**To do:**
When you copy the material below, keep every line exact and leave each picture out.
** Opening Data shown block **
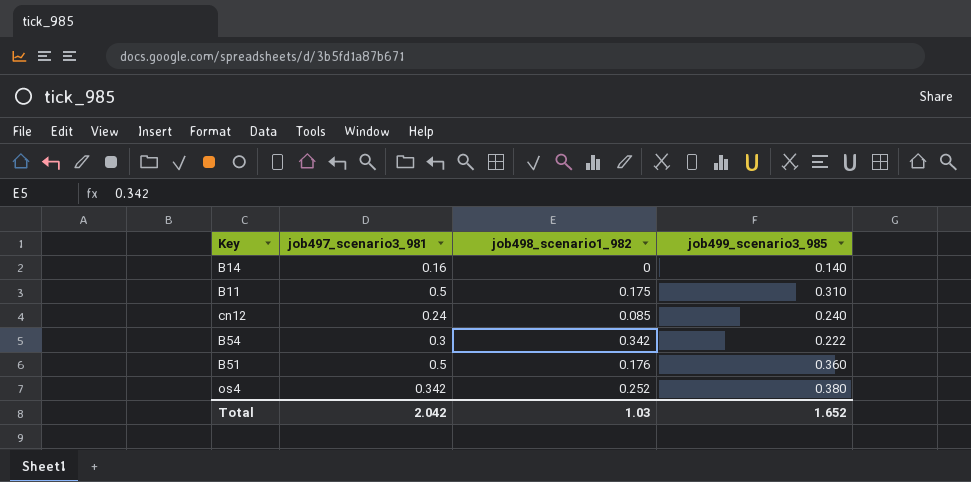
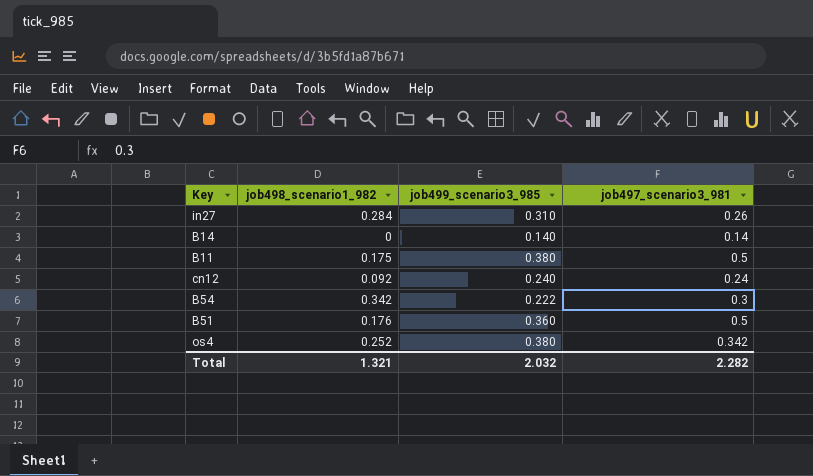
column job497_scenario3_981 | position: 2 -> 4
row in27: none -> 0.284 | 0.310 | 0.26
B14 | job497_scenario3_981: 0.16 -> 0.14
B11 | job499_scenario3_985: 0.310 -> 0.380
cn12 | job498_scenario1_982: 0.085 -> 0.092
Total | job498_scenario1_982: 1.03 -> 1.321
Total | job499_scenario3_985: 1.652 -> 2.032
Total | job497_scenario3_981: 2.042 -> 2.282

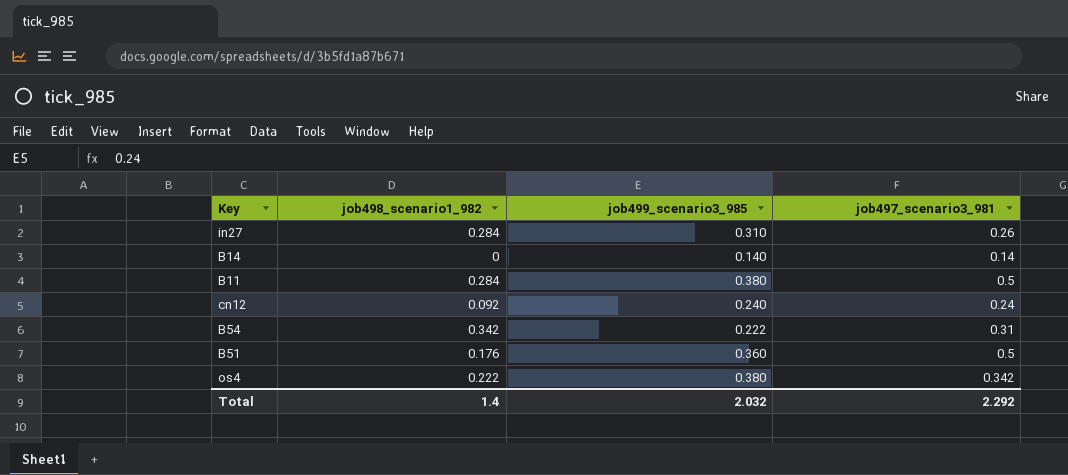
B11 | job498_scenario1_982: 0.175 -> 0.284
B54 | job497_scenario3_981: 0.3 -> 0.31
os4 | job498_scenario1_982: 0.252 -> 0.222
Total | job498_scenario1_982: 1.321 -> 1.4
Total | job497_scenario3_981: 2.282 -> 2.292

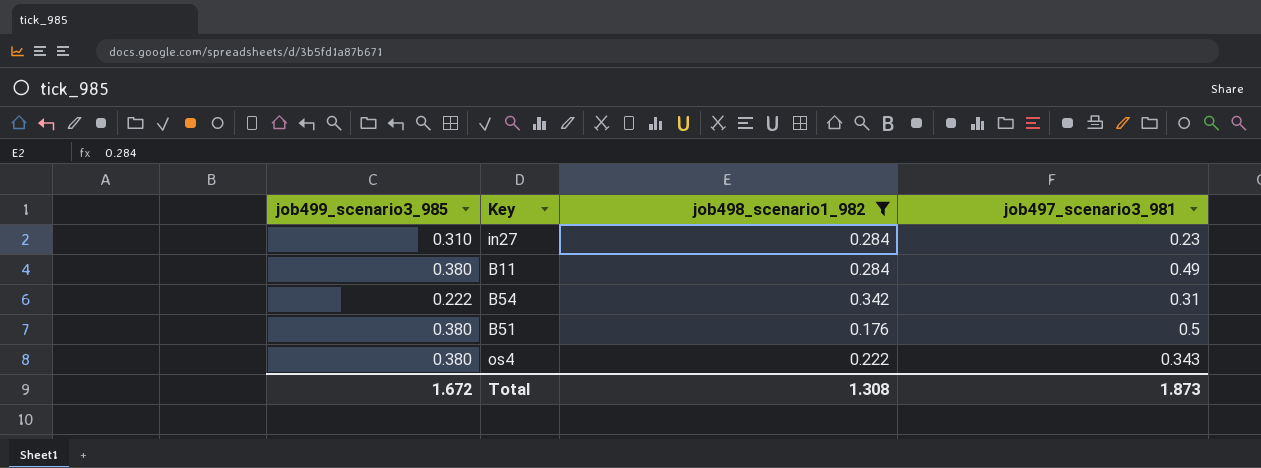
filter: none -> job498_scenario1_982 >= 0.176
column job499_scenario3_985 | position: 3 -> 1
in27 | job497_scenario3_981: 0.26 -> 0.23
B11 | job497_scenario3_981: 0.5 -> 0.49
B51 | job499_scenario3_985: 0.360 -> 0.380
os4 | job497_scenario3_981: 0.342 -> 0.343
Total | job499_scenario3_985: 2.032 -> 1.672
Total | job498_scenario1_982: 1.4 -> 1.308
Total | job497_scenario3_981: 2.292 -> 1.873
** Closing Data shown block **
**Answer section:**
column job497_scenario3_981 | position: 2 -> 4
row in27: none -> 0.284 | 0.310 | 0.26
B14 | job497_scenario3_981: 0.16 -> 0.14
B11 | job499_scenario3_985: 0.310 -> 0.380
cn12 | job498_scenario1_982: 0.085 -> 0.092
Total | job498_scenario1_982: 1.03 -> 1.321
Total | job499_scenario3_985: 1.652 -> 2.032
Total | job497_scenario3_981: 2.042 -> 2.282

B11 | job498_scenario1_982: 0.175 -> 0.284
B54 | job497_scenario3_981: 0.3 -> 0.31
os4 | job498_scenario1_982: 0.252 -> 0.222
Total | job498_scenario1_982: 1.321 -> 1.4
Total | job497_scenario3_981: 2.282 -> 2.292

filter: none -> job498_scenario1_982 >= 0.176
column job499_scenario3_985 | position: 3 -> 1
in27 | job497_scenario3_981: 0.26 -> 0.23
B11 | job497_scenario3_981: 0.5 -> 0.49
B51 | job499_scenario3_985: 0.360 -> 0.380
os4 | job497_scenario3_981: 0.342 -> 0.343
Total | job499_scenario3_985: 2.032 -> 1.672
Total | job498_scenario1_982: 1.4 -> 1.308
Total | job497_scenario3_981: 2.292 -> 1.873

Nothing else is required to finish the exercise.